== Activity ==
After locating the line with "India lot notes" in the records below, print it and every line after it exactly.

== Data shown ==
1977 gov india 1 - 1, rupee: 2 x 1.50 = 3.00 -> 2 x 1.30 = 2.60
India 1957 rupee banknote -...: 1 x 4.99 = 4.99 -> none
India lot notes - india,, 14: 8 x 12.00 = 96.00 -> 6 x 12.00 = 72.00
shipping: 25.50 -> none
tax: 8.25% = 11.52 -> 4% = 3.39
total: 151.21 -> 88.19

== Task answer ==
India lot notes - india,, 14: 8 x 12.00 = 96.00 -> 6 x 12.00 = 72.00
shipping: 25.50 -> none
tax: 8.25% = 11.52 -> 4% = 3.39
total: 151.21 -> 88.19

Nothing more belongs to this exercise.